Ultimo Fighting Championship

by Carlo Santos,

YES! It's discounted candy time at the supermarket again!

... Except that, this time of year, all of it is packaged in pink.

But I don't care! 50% off is worth it to drown my sorrows in chocolate!

Vol. 7
(by Naoki Urasawa, Viz Media, $12.99)

"Out in the middle of Tokyo Bay, a man called Shogun is trying to break out of Umihotaru Prison, a maximum-security island fortress, so he can save the world. Accompanied by a frightened young manga artist, these two men are prepared to risk everything as their daring escape plan grows deadlier by the minute. However, the prison authorities will do whatever it takes to return Shogun and his reluctant companions to custody.
Shogun's ultimate goal: Tokyo, where a girl he calls the 'final hope' lives, but a murder in Kabuki-cho has triggered a chain reaction of terror. Can Shogun reveal the truth about the false peace created by the Friends? And what are the facts behind the disaster that took place in the final moments of the 20th century?!"

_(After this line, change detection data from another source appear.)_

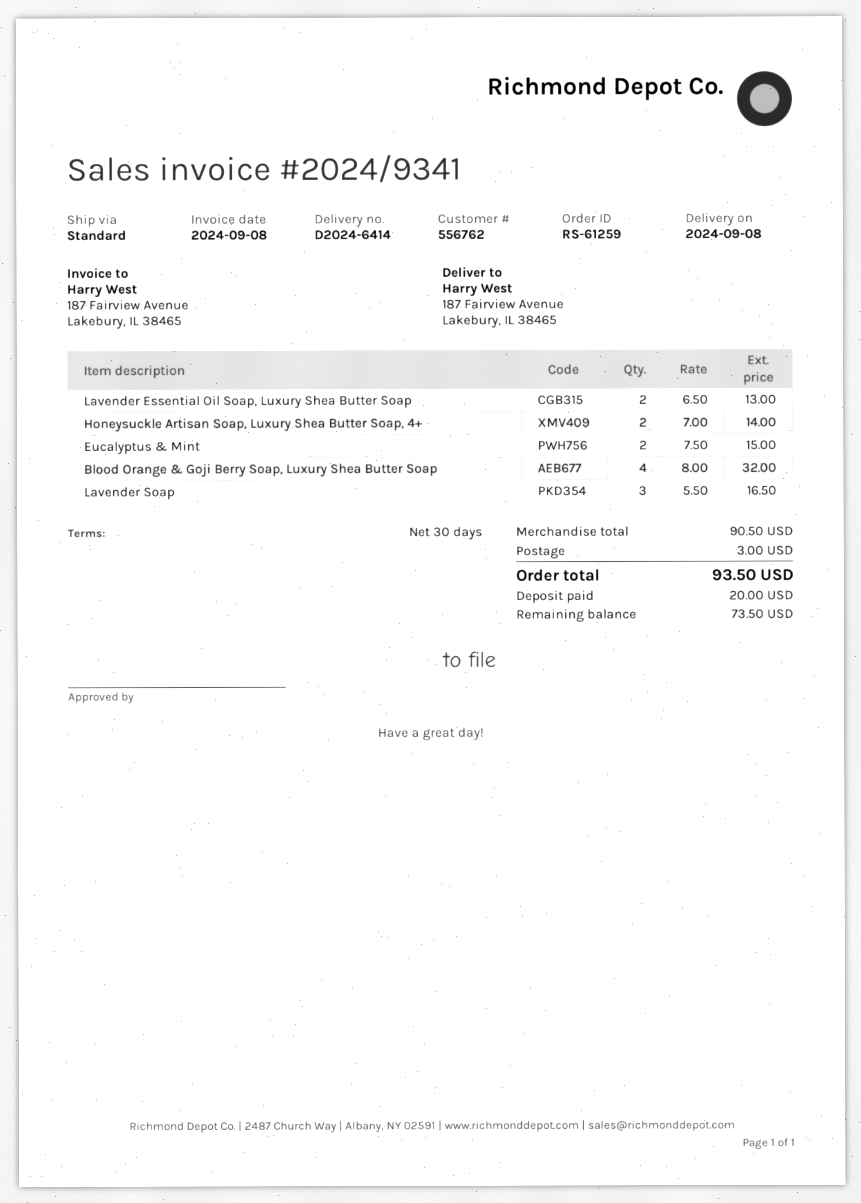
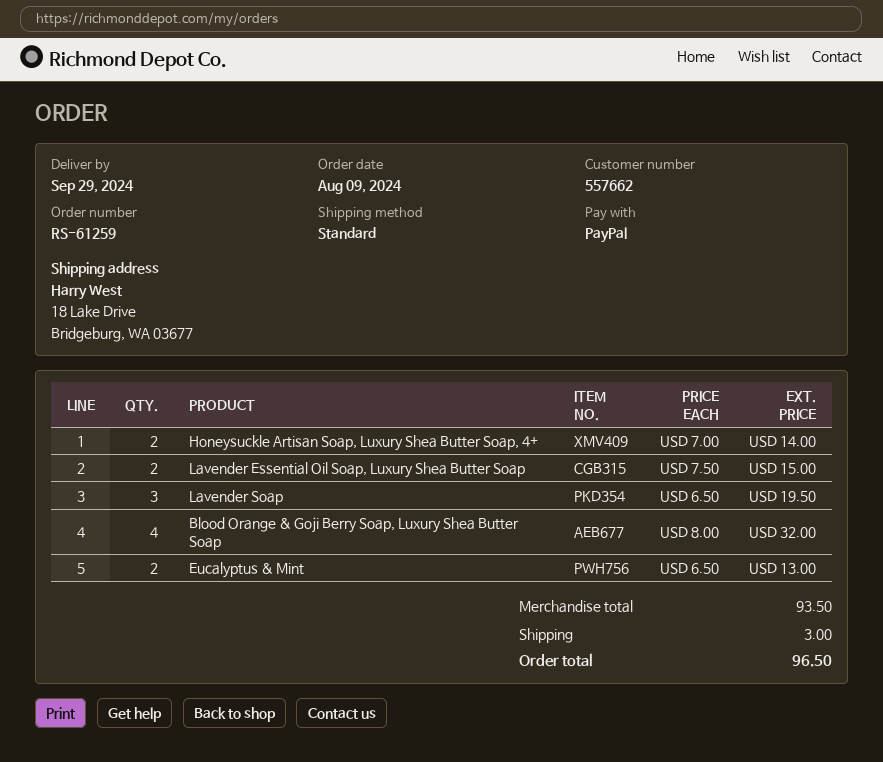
delivery date: 2024-09-08 -> 2024-09-29
customer number: 556762 -> 557662
ship to: 187 Fairview Avenue, Lakebury, IL 38465 -> 18 Lake Drive, Bridgeburg, WA 03677
Lavender Essential Oil Soap, Luxury Shea Butter Soap: 2 x 6.50 = 13.00 -> 2 x 7.50 = 15.00
Eucalyptus & Mint: 2 x 7.50 = 15.00 -> 2 x 6.50 = 13.00
Lavender Soap: 3 x 5.50 = 16.50 -> 3 x 6.50 = 19.50
subtotal: 90.50 -> 93.50
total: 93.50 -> 96.50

It's 2014, where are my flying cars? Well, technological marvels probably aren't that big of a deal when the real marvel is watching Naoki Urasawa take the classic "oppressive post-apocaplyptic future" scenario and spin it in his own style. The jailbreak that began in the previous volume continues to impress with edge-of-your-seat suspense, as our two unlikely heroes fend off every possible danger by sheer force of will. But all that future stuff was just preparation for what this volume plunges into next—a dramatic detailing of the "Bloody New Year's Eve" incident that is the whole centerpiece of the series. By approaching the event from both sides of the timeline—anticipating it with the characters' childhood years (and still flashing back there occasionally), then looking back on it from a dystopian future—the pivotal moment is thrown into much sharper relief. Had Urasawa given it away too soon, it would never have achieved the excitement and drama that it does now. A variety of locales helps to keep things visually interesting: open waters, downtown Tokyo, a building rooftop ... all rendered in the clean, polished art style that makes this series pure addiction to read.

It took long enough to get to the actual Bloody New Year's Eve event. Now how long is it going to take to explain what happened? After jumping out of the surprisingly enjoyable future arc and getting back to the "present day," 20th Century Boys seems to have returned to its bad old ways, playing for time and keeping things in suspense longer than it needs to. This volume only covers one dramatic confrontation so far, with everything being ragtag heroes running around trying to gather information and reminiscing on their childhood days. Who's got time for wistful recollections about hijacking the school's P.A. system when you're trying to save the world? As a result, the pace is already dragging by the time it hits the final chapter, even though the End Of The World has only lasted about half a volume so far. Instead of a cliffhanger ending with a bang, we get a stillborn pause—and really, the apocalypse ought to be more exciting than that.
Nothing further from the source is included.